Droit de vote des femmes en Russie
Le droit de vote des femmes a été introduit en Russie en 1917. Il a été précédé, dans l'Empire russe, de son institution en 1906 sur le territoire du Grand-Duché de Finlande, qui disposait d'une certaine autonomie.
Après la révolution de Février, la pression des mouvements de femmes sur le gouvernement provisoire, notamment de la Ligue pan-russe pour l'égalité des femmes (en) et une marche de 40 000 femmes sur le palais de Tauride, siège de la 4e Douma, surmontent les réserves du gouvernement provisoire, et les femmes votent pour les élections à l'Assemblée constituante, en novembre 1917, sur la base du règlement électoral du , ainsi que pour les élections aux doumas des villes du printemps 1917.
Le Grand-Duché de Finlande, précurseur pour l'Empire russe
Le Grand-Duché de Finlande a fait partie de l'Empire Russe de 1809 à 1917. Le mouvement des femmes s'y inscrit dans une lutte d'ensemble pour les libertés, qui inclut le droit de vote non seulement pour les femmes, mais également pour la partie de la population qui en est écartée (dans le tournant du siècle, à peine 8 % des finlandais sont électeurs).
Après les évènements de 1905, la Finlande obtient une large autonomie, et lors des élections législatives finlandaises de 1907 un parlement monocaméral est élu au suffrage universel, après que le droit de voter et d'être élu a été accordé aux hommes et aux femmes[1]. 19 sièges sont occupés par des femmes[2].
La participation des femmes aux élections locales restera cependant impossible jusqu'à la proclamation d'indépendance de la République de Finlande en 1917.
Les mouvements de femmes et la question du droit de vote des femmes dans l'Empire russe
La revendication du droit de vote des femmes est portée principalement par la Ligue pan-russe pour l'égalité des femmes (en) (russe : Всероссийская лига равноправия женщин). Cette organisation est la plus importante des organisations de femmes de l'Empire russe entre 1907 et la révolution d'Octobre 1917[3]. Elle est enregistrée officiellement le 6 mars 1907. Ses membres sont exclusivement des femmes, et leur nombre varie entre 1 500 et 2 000, avec ses principales branches à Moscou et à Saint-Pétersbourg, mais aussi en province, notamment à Kharkov et Tomsk[3].
Elle est dirigée par un conseil de 16 femmes, nommées, pour trois ans.
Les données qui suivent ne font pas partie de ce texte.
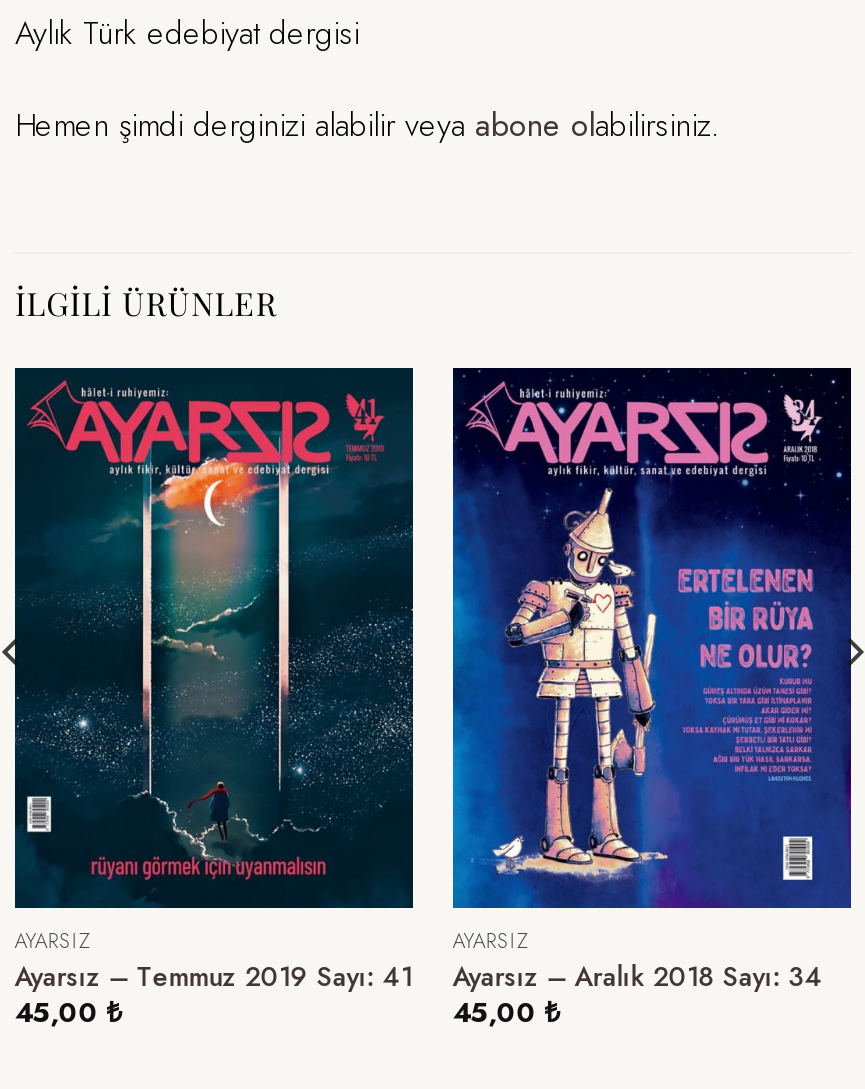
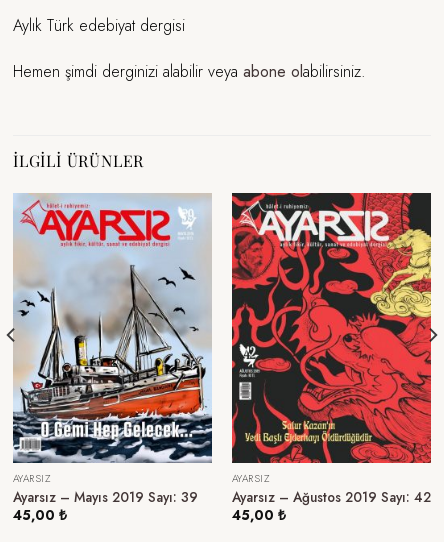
- [image]
- Ayarsız – Temmuz 2019 Sayı: 41
+ [image]
+ Ayarsız – Mayıs 2019 Sayı: 39

- [image]
- Ayarsız – Aralık 2018 Sayı: 34
+ [image]
+ Ayarsız – Ağustos 2019 Sayı: 42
De nombreux membres de l'Union pan-russe pour l'égalité des femmes (russe : Всероссийский союз равноправия женщин), créée pendant la révolution russe de 1905 et dissoute à la fin du mouvement révolutionnaire l'ont rejointe, notamment Zinaïda Ivanova (Zenaida Mirovich), Anna Kalmanovitch, Lioudmila Ruttsen, Ariadna Tyrkova-Williams, ou Iekaterina Chtchepkina[3].
La ligue avait d'une part une activité philantrophique, éducative et de solidarité, et un objectif politique d'égalité des droits. Son lobbying auprès de la Douma lui permet d'obtenir l'égalité en matière d'héritage, et la suppression des restrictions à l'attribution de passeports aux femmes mariées, mais malgré de constants efforts, elle n'obtient pas le vote d'une loi sur le vote des femmes. Elle organise des congrès de femmes, dont le 1er congrès pan-russe des femmes les 23-29 décembre 1908 et le 1er congrès pan-russe pour l'éducation des femmes du 26 décembre 1912 au 4 janvier 1913 à Saint-Pétersbourg[3].
La revendication du droit de vote pour les femmes est portée également par les partis révolutionnaires, notamment sociaux-démocrates. La première et la seconde conférence de l'internationale socialiste des femmes (Stuttgart en 1907 et Copenhague en 1910) ont inscrit le droit des votes des femmes dans leurs objectifs[4]. Le parti-ouvrier social démocrate de Russie, depuis son second congrès (1903), revendique une égalité légale et politique complète pour les femmes, mais cherche à se démarquer du mouvement libéral et du féminisme « bourgeois » et du mouvement libéral. Il a soutenu les manifestations organisées pour la journée internationale des femmes, notamment en 1913, 1914 et 1917[5].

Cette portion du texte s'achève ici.